Data for this exercise ▸

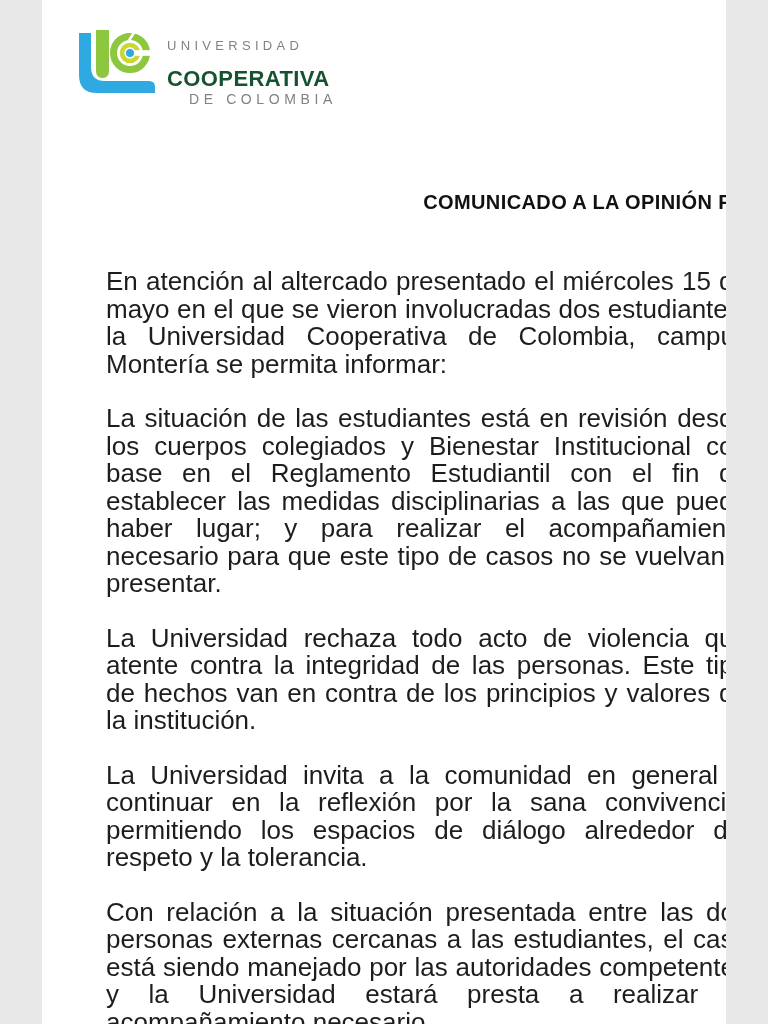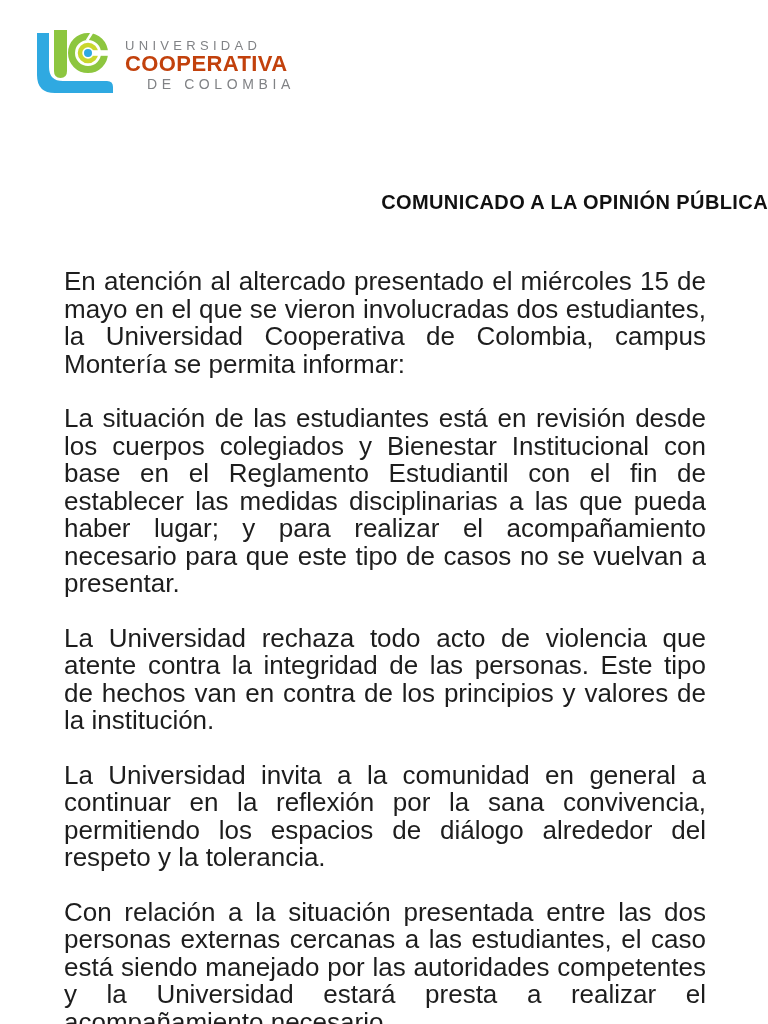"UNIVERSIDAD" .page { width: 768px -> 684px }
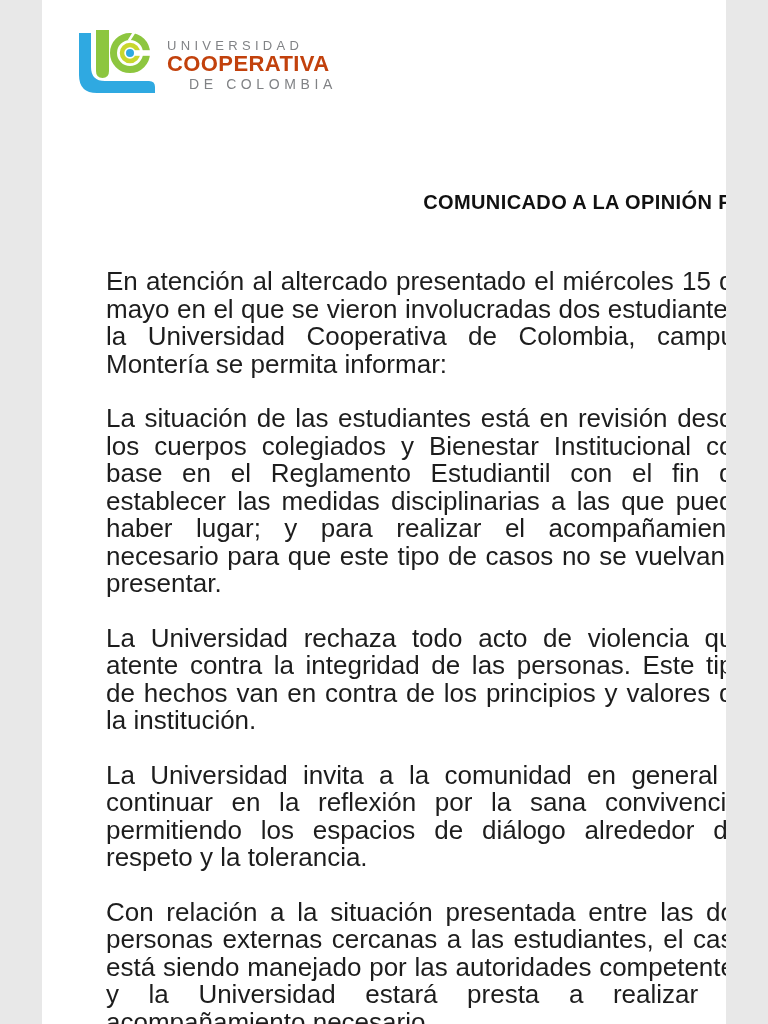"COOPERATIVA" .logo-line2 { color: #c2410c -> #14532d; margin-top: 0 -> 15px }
--
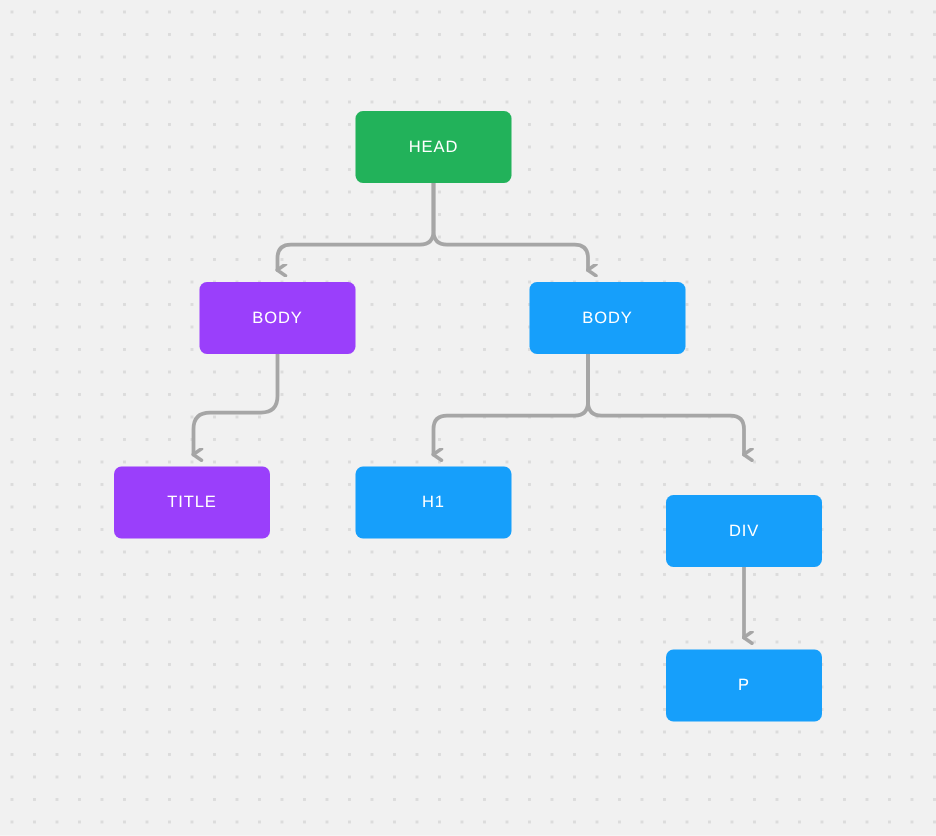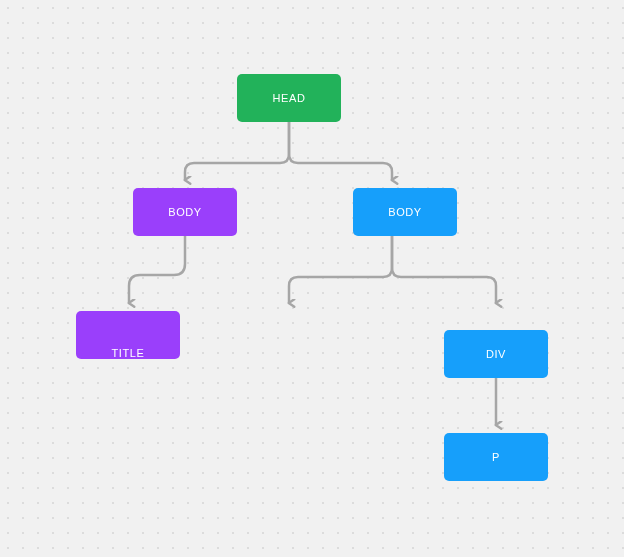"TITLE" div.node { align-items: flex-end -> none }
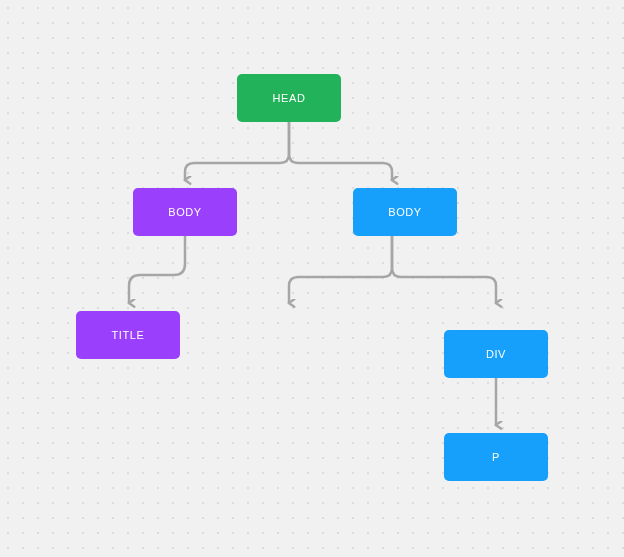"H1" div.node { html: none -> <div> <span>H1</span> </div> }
* * *
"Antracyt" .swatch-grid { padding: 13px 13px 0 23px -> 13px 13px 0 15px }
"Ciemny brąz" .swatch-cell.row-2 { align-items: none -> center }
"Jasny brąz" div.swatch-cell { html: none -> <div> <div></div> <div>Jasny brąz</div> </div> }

What the task requires ▸
Looking at the entries above, can you reproduce exactly the lines from the one that holds "padding: 13px 13px" through the one that holds "-> <div> <div></div>", and only those?

Written solution ▸
"Antracyt" .swatch-grid { padding: 13px 13px 0 23px -> 13px 13px 0 15px }
"Ciemny brąz" .swatch-cell.row-2 { align-items: none -> center }
"Jasny brąz" div.swatch-cell { html: none -> <div> <div></div> <div>Jasny brąz</div> </div> }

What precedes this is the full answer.